Os dias sem fim
Os dias que não acabam têm esta particularidade de nos colocarem encostados a paredes de vidro – frágeis. Estes são os dias que começam com a tranquilidade de uma manhã de Primavera e terminam com a violência de uma tempestade.
São os dias que fazem doer. Deixamos de reconhecer quem somos e voltamos ao ponto de partida – quem sou eu e o que faço aqui? São os dias que não acabam – aqueles em que o nosso coração, de tão bom que é, se revolta por dar mais, sempre mais. Estes são os dias em que não me encontro, em que me escondo e finjo não ser. Os dias que não têm fim. Os dias que parecem agulhas nas costas e toneladas no peito.
Vivemos com a pressa de não sabermos viver e damos tudo o que somos, tudo o que temos, até a energia falhar. Acedo uma vela e não procuro ligar o quadro. Fico assim, sem luz. Penetro na possibilidade da falta de claridade ser sinal de noite. A noite representa o fim do dia – dos dias que não acabam.

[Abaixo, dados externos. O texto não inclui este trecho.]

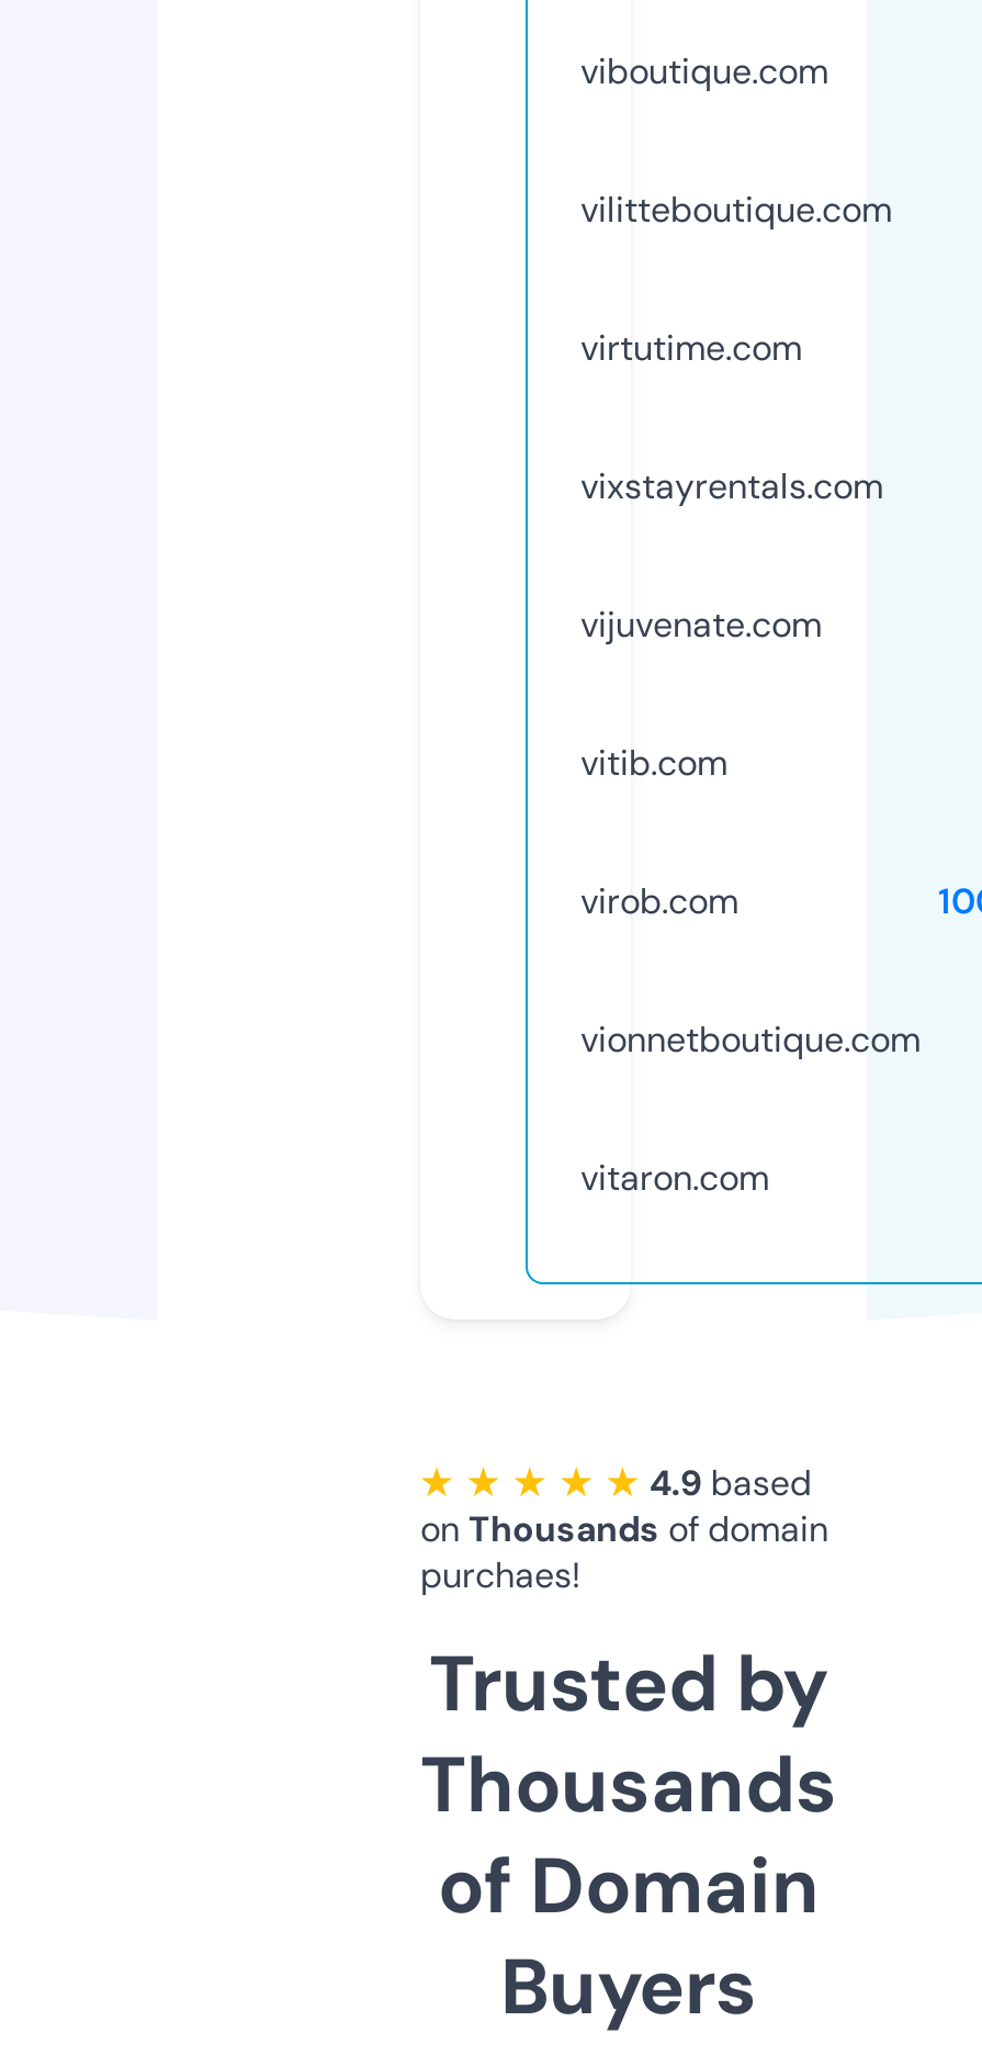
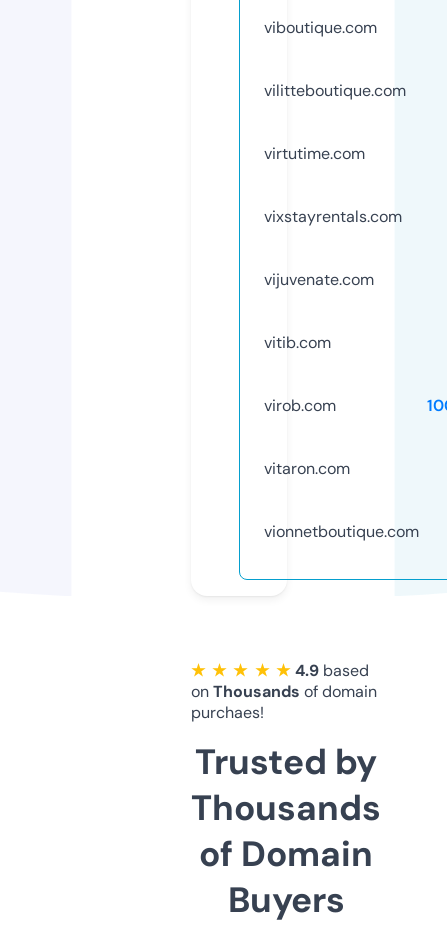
moved [580,1016,921,1062] -> [264,521,419,542]: vionnetboutique.com
moved [580,1154,769,1201] -> [264,458,350,479]: vitaron.com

Uma coisa, outra coisa – tantas coisas que nos fazem tremer. Estabelecemos prioridades e quando achamos que estão bem estabelecidas, somos atropelados pelos improvisos. As coisas que chegam. Enquanto estamos ali, na ponta da montanha, cabeça erguida em direção ao vazio, tudo o que é vento nos afecta. O equilíbrio é o que nos salva – um passo em falso, um espaço em falso, uma prioridade errada e somos pó. Memórias. Não é sempre assim – só nos dias sem fim.

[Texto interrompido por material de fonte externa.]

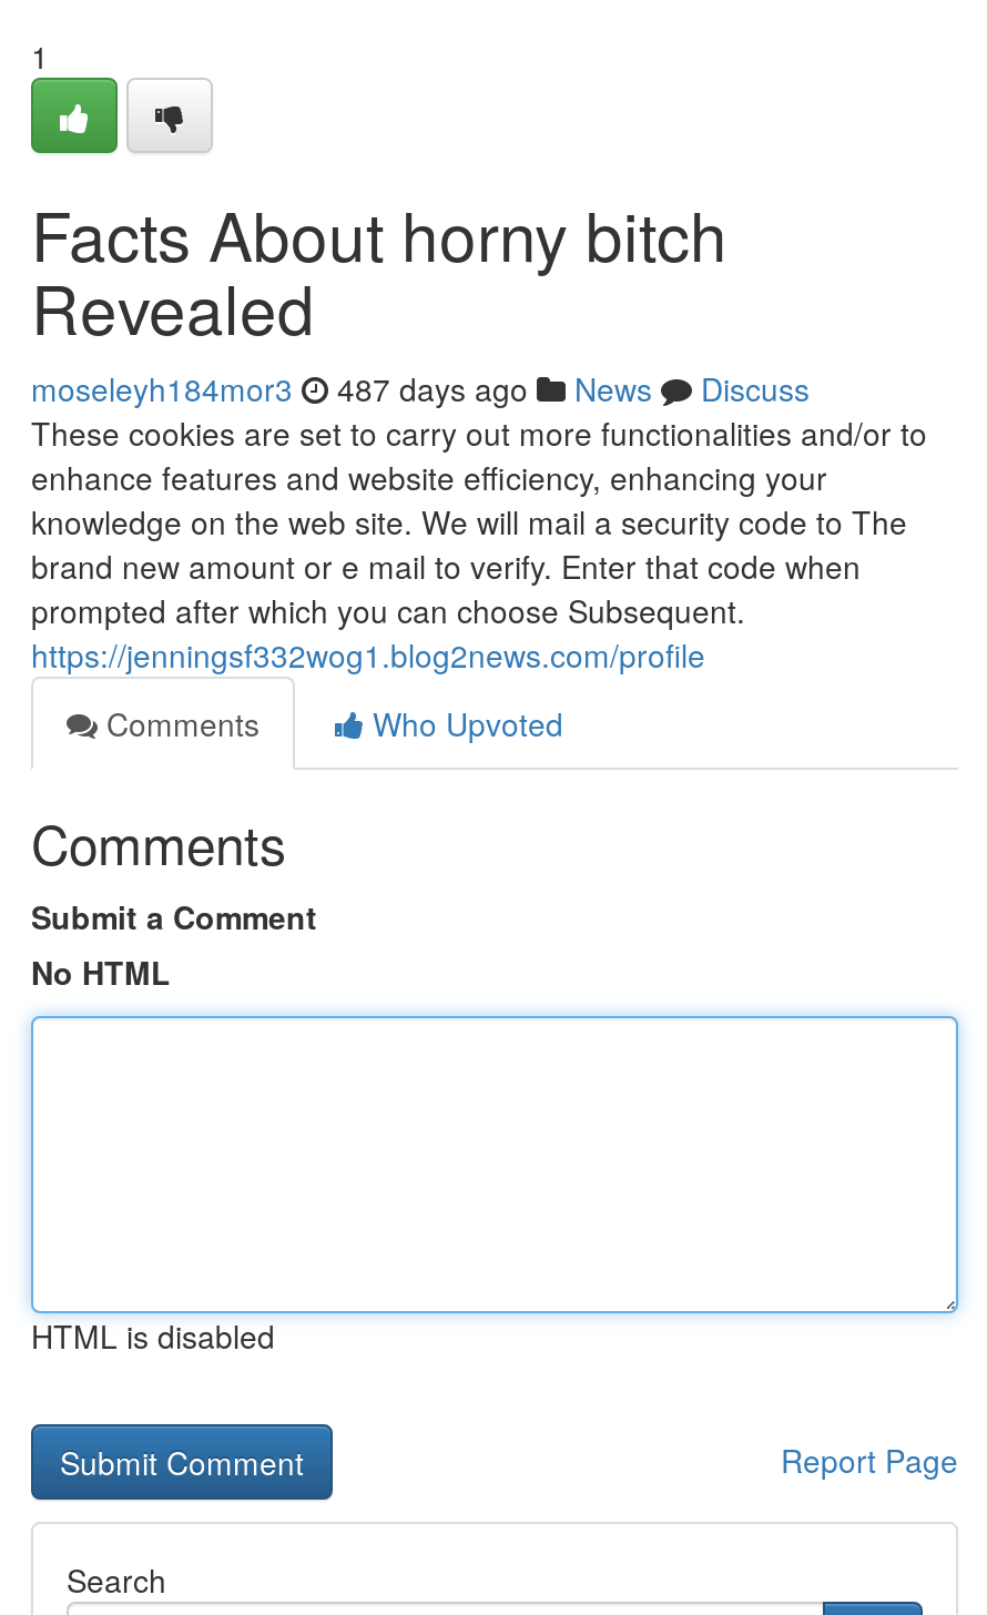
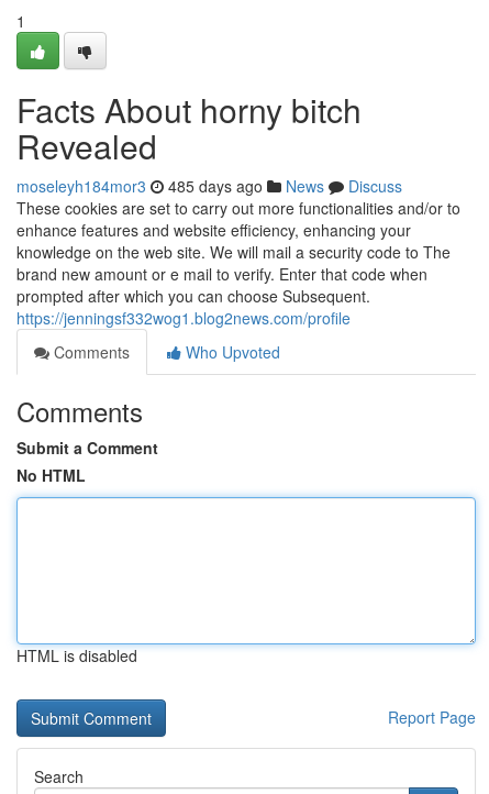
[31,366,810,410] moseleyh184mor3 487 days ago News Discuss -> [16,175,402,197] moseleyh184mor3 485 days ago News Discuss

Estes, os dias, têm a capacidade de alterar qualquer percepção. Mentem-nos ao ouvido, dizendo que todos os dias serão assim, infinitos. Cá dentro sabemos que não, que é um truque. Amanhã é um dia com fim, fazemos cruzes no peito e em forma de oração pedimos para que amanhã seja um dia com um fim bonito.
Ninguém nos avisa o que é crescer. Ninguém sabe avisar – porque no fundo, todos os corpos, são possibilidades de dias cheios de nadas.
Hoje é um dia que não acaba, porque tudo nele se arrasta para o amanhã, o depois e o sempre. Tiros no peito, num peito desfeito. O fim do dia, nestes dias, surge quando conseguimos finalmente respirar. Mas respirar, nesta vida, é um quadro abstracto, aberto a interpretações.